Verder wil de Taskforce dat de Wet meldcode ook gaat gelden voor advocaten, echtscheidingsmediators, notarissen en andere beroepen met een geheimhoudingsplicht, zoals bedrijven die bij het leveren van hun dienst of product geconfronteerd kunnen worden met uitingen van kindermishandeling of seksueel misbruik.
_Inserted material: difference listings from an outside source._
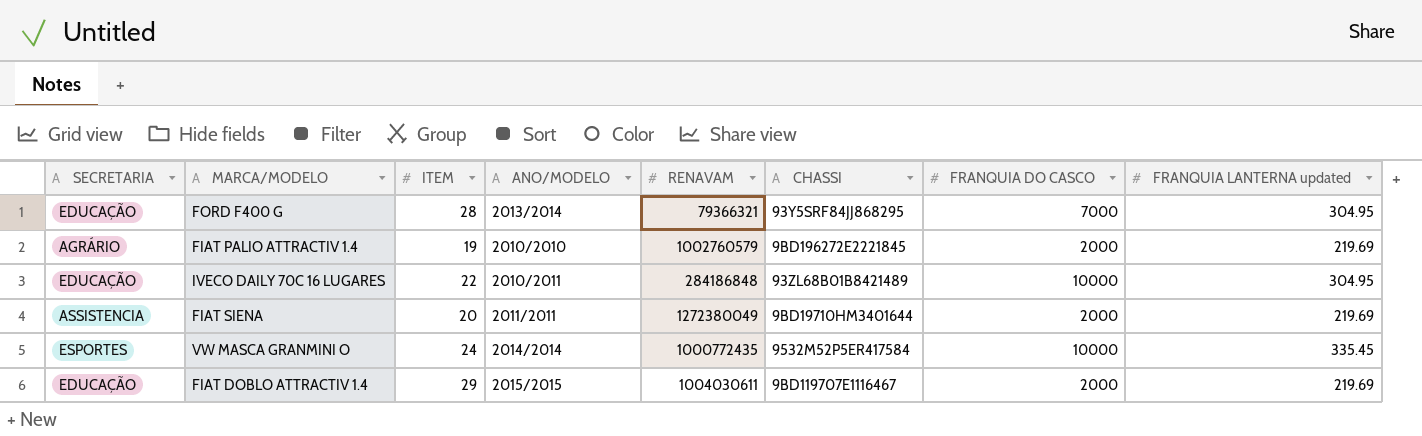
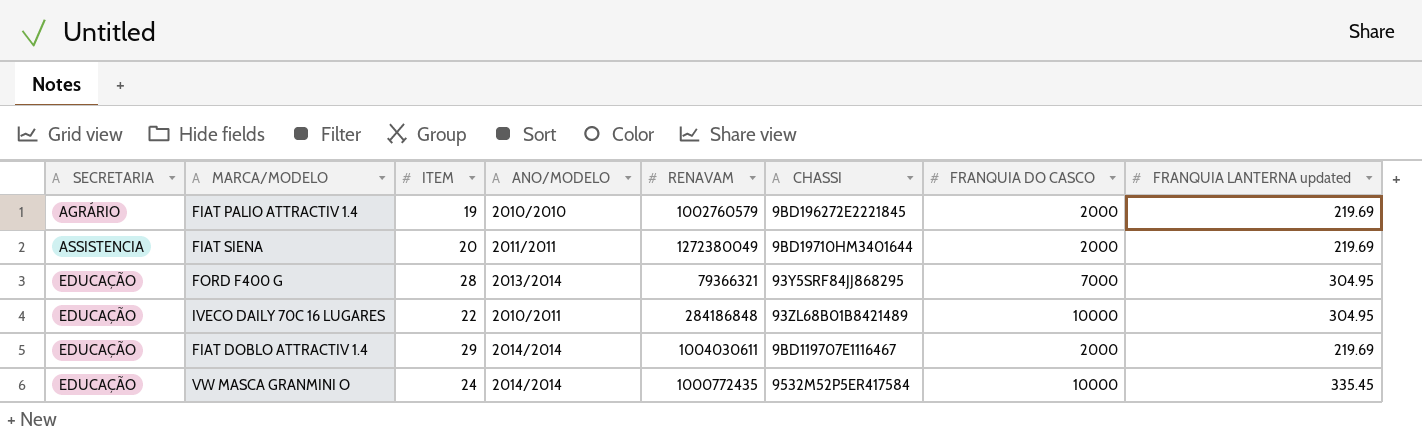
row order: none -> SECRETARIA ascending
FIAT DOBLO ATTRACTIV 1.4 | ANO/MODELO: 2015/2015 -> 2014/2014
VW MASCA GRANMINI O | SECRETARIA: ESPORTES -> EDUCAÇÃO

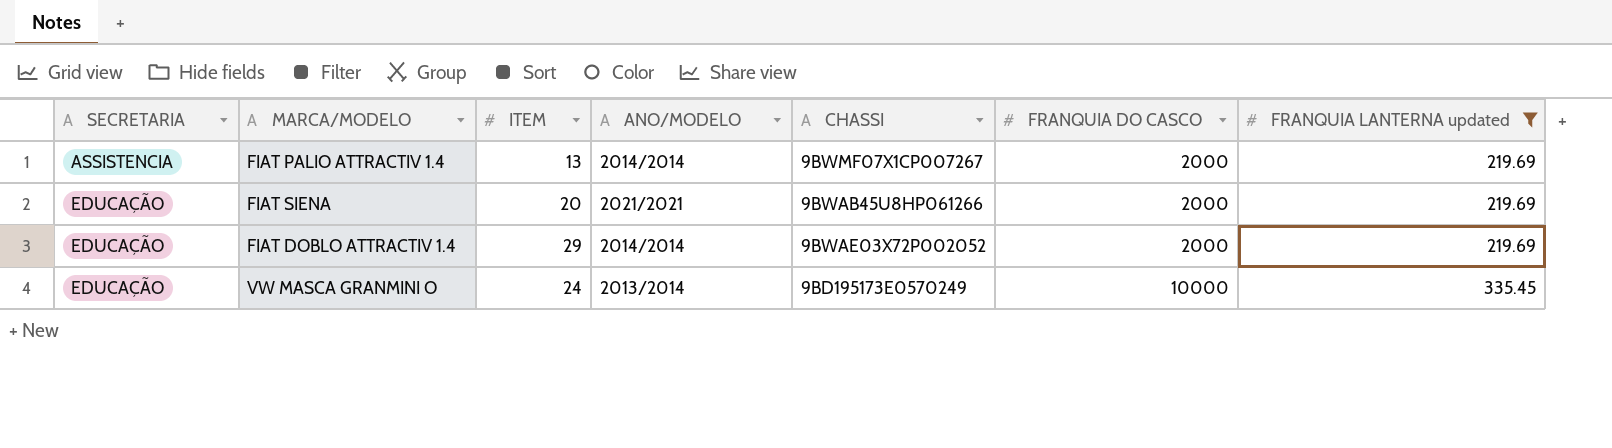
filter: none -> FRANQUIA LANTERNA updated != 304.95
column RENAVAM | position: 5 -> none
FIAT PALIO ATTRACTIV 1.4 | SECRETARIA: AGRÁRIO -> ASSISTENCIA
FIAT PALIO ATTRACTIV 1.4 | ITEM: 19 -> 13
FIAT PALIO ATTRACTIV 1.4 | ANO/MODELO: 2010/2010 -> 2014/2014
FIAT PALIO ATTRACTIV 1.4 | CHASSI: 9BD196272E2221845 -> 9BWMF07X1CP007267
FIAT SIENA | SECRETARIA: ASSISTENCIA -> EDUCAÇÃO
FIAT SIENA | ANO/MODELO: 2011/2011 -> 2021/2021
FIAT SIENA | CHASSI: 9BD19710HM3401644 -> 9BWAB45U8HP061266
FIAT DOBLO ATTRACTIV 1.4 | CHASSI: 9BD119707E1116467 -> 9BWAE03X72P002052
VW MASCA GRANMINI O | ANO/MODELO: 2014/2014 -> 2013/2014
VW MASCA GRANMINI O | CHASSI: 9532M52P5ER417584 -> 9BD195173E0570249

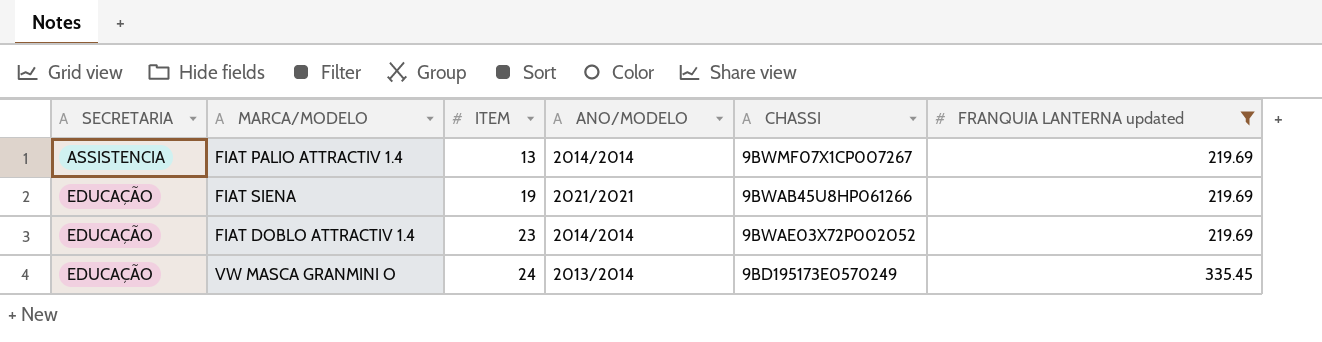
column FRANQUIA DO CASCO | position: 6 -> none
FIAT SIENA | ITEM: 20 -> 19
FIAT DOBLO ATTRACTIV 1.4 | ITEM: 29 -> 23

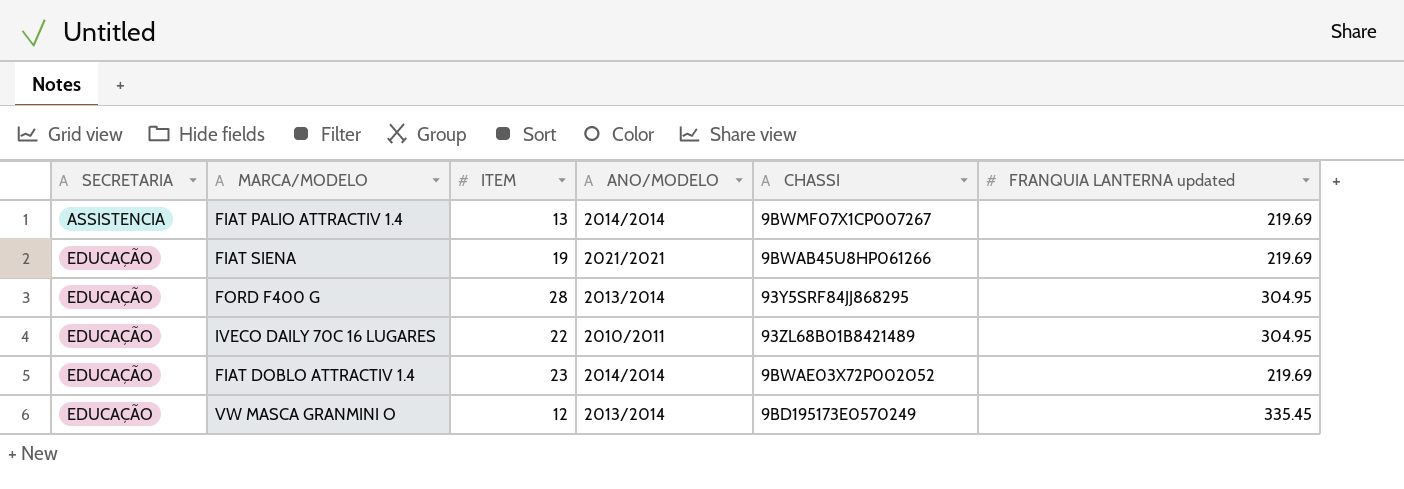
filter: FRANQUIA LANTERNA updated != 304.95 -> none
VW MASCA GRANMINI O | ITEM: 24 -> 12

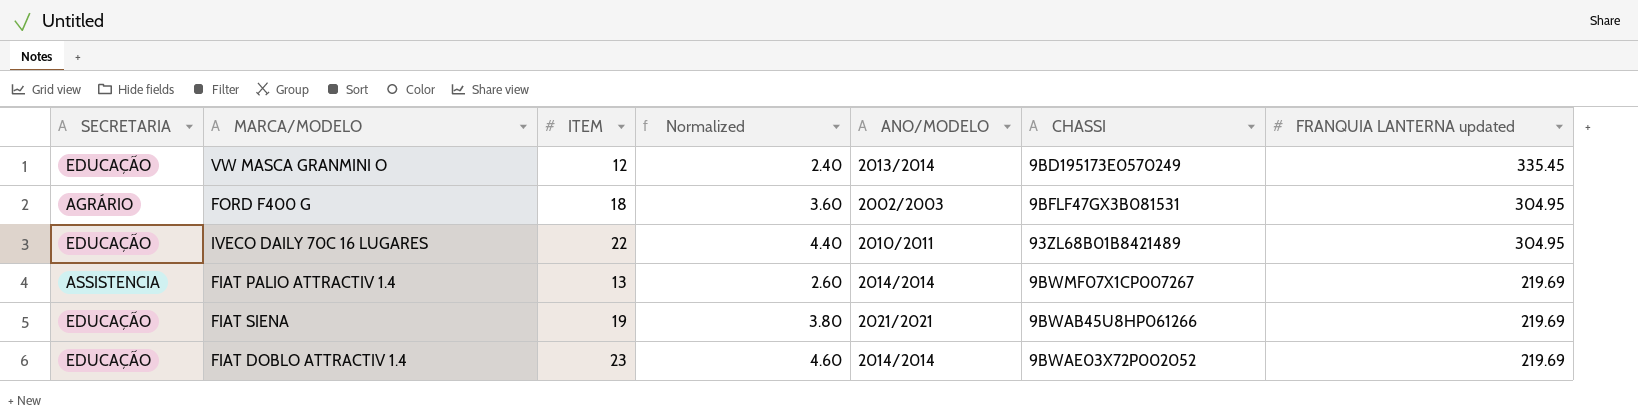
row order: SECRETARIA ascending -> FRANQUIA LANTERNA updated descending
column Normalized | formula: none -> [ITEM] * 0.2
FORD F400 G | SECRETARIA: EDUCAÇÃO -> AGRÁRIO
FORD F400 G | ITEM: 28 -> 18
FORD F400 G | ANO/MODELO: 2013/2014 -> 2002/2003
FORD F400 G | CHASSI: 93Y5SRF84JJ868295 -> 9BFLF47GX3B081531

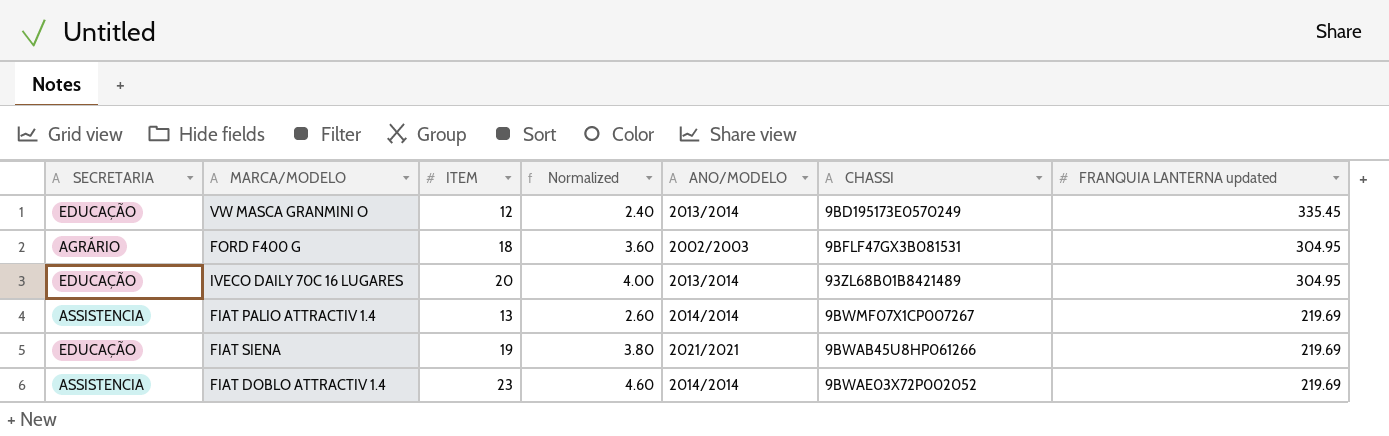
IVECO DAILY 70C 16 LUGARES | ITEM: 22 -> 20
IVECO DAILY 70C 16 LUGARES | Normalized: 4.40 -> 4.00
IVECO DAILY 70C 16 LUGARES | ANO/MODELO: 2010/2011 -> 2013/2014
FIAT DOBLO ATTRACTIV 1.4 | SECRETARIA: EDUCAÇÃO -> ASSISTENCIA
Dit zorgt ervoor dat nog meer kinderen op de radar komen.

Een andere aanbeveling van de Taskforce is de introductie van een ‘kindveiligheidsbrevet’ voor alle professionals in alle sectoren die met kinderen werken: een certificaat waaruit blijkt dat zij signalen herkennen die kunnen wijzen op kindermishandeling of seksueel misbruik, en dat zij weten hoe daarmee om te gaan. Dit is in Nederland geen norm, zoals in Engeland bijvoorbeeld wel het geval is.

De Taskforce verbaast zich er ook over dat we op dit moment nog steeds  instrumenten inzetten om kindermishandeling te voorkomen, signaleren, stoppen of behandelen, terwijl we niet weten of die wel effectief zijn. Van slechts een enkele interventie is dat wel bekend. De Taskforce wil daarom dat het Rijk over een periode van tien jaar jaarlijks drie miljoen euro ter beschikking stelt voor het uitvoeren van effectgericht onderzoek.